[[ GIVEN DATA, beginning ]]

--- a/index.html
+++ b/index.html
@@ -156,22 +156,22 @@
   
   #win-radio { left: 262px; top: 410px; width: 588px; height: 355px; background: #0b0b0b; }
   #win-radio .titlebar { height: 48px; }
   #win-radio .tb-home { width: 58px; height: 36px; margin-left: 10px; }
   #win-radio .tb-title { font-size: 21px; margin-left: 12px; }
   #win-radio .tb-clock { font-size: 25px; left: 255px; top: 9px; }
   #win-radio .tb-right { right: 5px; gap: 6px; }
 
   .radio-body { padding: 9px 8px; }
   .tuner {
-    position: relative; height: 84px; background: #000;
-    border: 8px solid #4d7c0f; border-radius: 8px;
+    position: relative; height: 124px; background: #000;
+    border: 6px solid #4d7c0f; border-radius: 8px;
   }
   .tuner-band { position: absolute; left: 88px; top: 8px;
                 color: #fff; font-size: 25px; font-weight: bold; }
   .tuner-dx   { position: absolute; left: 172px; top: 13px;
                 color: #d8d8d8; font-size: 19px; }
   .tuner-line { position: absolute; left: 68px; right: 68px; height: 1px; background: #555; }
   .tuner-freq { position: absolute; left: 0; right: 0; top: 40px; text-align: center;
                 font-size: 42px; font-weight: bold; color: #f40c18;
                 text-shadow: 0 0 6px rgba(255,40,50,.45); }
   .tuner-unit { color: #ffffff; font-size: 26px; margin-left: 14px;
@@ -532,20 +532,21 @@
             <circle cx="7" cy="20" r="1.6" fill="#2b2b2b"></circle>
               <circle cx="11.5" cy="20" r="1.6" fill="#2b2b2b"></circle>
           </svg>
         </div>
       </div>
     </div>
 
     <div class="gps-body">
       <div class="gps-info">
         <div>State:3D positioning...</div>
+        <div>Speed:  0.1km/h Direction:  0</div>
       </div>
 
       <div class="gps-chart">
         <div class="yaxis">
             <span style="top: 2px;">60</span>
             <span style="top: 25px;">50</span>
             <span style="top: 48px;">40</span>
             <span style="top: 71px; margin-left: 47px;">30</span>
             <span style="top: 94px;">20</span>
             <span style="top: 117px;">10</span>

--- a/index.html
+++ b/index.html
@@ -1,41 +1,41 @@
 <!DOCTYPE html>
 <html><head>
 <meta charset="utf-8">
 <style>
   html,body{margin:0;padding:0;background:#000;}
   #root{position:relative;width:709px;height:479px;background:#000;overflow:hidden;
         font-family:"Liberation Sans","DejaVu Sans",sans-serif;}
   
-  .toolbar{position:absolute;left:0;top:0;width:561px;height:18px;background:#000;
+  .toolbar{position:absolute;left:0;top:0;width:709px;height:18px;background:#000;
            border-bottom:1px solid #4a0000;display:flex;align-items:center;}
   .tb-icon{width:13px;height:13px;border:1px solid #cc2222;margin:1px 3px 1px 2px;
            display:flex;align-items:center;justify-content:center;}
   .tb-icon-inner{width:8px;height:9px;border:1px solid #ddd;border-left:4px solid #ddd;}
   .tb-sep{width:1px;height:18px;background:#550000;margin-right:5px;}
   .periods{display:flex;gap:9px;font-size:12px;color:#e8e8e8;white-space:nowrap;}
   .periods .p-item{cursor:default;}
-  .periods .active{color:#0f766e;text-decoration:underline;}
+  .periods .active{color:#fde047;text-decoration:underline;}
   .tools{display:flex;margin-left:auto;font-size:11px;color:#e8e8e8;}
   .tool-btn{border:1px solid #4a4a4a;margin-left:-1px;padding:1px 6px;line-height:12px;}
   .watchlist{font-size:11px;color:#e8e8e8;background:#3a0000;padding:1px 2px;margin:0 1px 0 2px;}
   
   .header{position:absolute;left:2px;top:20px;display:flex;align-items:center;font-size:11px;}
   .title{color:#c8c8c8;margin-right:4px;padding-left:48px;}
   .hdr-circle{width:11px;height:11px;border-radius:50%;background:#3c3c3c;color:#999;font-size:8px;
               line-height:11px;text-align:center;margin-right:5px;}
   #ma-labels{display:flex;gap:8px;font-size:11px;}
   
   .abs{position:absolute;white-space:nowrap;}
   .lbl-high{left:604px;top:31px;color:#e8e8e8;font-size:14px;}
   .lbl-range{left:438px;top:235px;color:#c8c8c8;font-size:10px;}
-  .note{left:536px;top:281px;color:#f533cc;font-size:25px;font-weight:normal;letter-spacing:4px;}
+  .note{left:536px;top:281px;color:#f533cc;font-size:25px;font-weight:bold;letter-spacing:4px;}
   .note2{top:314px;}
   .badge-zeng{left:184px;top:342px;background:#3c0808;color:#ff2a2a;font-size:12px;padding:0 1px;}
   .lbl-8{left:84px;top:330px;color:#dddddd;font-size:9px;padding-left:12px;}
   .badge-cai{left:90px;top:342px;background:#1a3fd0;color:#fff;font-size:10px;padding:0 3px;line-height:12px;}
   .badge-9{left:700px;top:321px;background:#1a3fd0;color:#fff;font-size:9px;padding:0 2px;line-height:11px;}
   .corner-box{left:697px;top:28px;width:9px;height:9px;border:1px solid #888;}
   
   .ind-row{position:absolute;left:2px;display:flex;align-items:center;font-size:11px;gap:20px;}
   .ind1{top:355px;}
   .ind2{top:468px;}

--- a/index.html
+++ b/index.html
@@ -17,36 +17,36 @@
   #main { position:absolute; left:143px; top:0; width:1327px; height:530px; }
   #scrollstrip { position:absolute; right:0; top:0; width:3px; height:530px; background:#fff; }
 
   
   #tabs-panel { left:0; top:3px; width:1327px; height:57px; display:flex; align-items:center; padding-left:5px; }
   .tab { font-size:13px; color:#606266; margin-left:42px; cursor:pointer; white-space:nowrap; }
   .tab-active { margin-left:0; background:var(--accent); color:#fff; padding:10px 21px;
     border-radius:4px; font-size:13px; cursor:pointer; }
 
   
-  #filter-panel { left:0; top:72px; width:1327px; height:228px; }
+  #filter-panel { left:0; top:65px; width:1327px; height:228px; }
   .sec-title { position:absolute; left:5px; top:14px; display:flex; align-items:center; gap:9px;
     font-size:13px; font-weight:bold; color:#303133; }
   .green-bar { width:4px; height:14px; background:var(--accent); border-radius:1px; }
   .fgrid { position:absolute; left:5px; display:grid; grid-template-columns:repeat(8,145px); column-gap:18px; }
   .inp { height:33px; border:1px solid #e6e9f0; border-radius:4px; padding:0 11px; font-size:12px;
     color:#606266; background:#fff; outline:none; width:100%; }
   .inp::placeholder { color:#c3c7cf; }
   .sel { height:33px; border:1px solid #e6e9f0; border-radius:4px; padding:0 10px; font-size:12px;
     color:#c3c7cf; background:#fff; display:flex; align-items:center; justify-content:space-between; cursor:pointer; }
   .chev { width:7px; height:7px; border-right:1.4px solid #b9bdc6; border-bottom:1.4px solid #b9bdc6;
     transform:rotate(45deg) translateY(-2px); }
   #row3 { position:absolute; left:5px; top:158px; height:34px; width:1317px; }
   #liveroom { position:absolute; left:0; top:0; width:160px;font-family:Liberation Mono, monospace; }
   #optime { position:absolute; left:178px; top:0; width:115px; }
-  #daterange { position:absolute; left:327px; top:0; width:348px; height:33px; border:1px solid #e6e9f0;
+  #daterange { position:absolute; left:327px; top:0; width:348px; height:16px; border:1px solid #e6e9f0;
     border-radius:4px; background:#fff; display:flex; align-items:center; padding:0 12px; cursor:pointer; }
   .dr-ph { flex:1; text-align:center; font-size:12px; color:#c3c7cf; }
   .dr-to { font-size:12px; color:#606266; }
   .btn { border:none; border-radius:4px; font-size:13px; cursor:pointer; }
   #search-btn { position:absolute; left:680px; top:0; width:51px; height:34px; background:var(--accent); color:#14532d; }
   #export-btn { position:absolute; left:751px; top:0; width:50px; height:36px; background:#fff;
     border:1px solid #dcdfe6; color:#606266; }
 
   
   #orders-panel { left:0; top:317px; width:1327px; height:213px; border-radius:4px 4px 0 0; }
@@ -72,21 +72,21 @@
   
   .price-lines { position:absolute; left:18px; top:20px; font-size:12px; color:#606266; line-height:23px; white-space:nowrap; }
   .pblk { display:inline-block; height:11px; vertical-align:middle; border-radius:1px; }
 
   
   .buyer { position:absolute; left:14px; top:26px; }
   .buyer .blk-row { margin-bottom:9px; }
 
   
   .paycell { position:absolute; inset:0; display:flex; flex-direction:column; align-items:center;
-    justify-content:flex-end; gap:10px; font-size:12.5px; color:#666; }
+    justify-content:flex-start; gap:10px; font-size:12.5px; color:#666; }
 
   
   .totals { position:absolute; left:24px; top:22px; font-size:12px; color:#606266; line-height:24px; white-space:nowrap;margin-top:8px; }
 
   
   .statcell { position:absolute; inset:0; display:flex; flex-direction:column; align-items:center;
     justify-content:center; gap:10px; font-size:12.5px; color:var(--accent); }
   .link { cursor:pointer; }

[[ GIVEN DATA, end ]]

Begin with the first line of the records and finish with the line containing "absolute; left: 68px;". Reproduce those lines exactly, both ends included, and nothing else.

[EXERCISE ANSWER]
--- a/index.html
+++ b/index.html
@@ -156,22 +156,22 @@
   
   #win-radio { left: 262px; top: 410px; width: 588px; height: 355px; background: #0b0b0b; }
   #win-radio .titlebar { height: 48px; }
   #win-radio .tb-home { width: 58px; height: 36px; margin-left: 10px; }
   #win-radio .tb-title { font-size: 21px; margin-left: 12px; }
   #win-radio .tb-clock { font-size: 25px; left: 255px; top: 9px; }
   #win-radio .tb-right { right: 5px; gap: 6px; }
 
   .radio-body { padding: 9px 8px; }
   .tuner {
-    position: relative; height: 84px; background: #000;
-    border: 8px solid #4d7c0f; border-radius: 8px;
+    position: relative; height: 124px; background: #000;
+    border: 6px solid #4d7c0f; border-radius: 8px;
   }
   .tuner-band { position: absolute; left: 88px; top: 8px;
                 color: #fff; font-size: 25px; font-weight: bold; }
   .tuner-dx   { position: absolute; left: 172px; top: 13px;
                 color: #d8d8d8; font-size: 19px; }
   .tuner-line { position: absolute; left: 68px; right: 68px; height: 1px; background: #555; }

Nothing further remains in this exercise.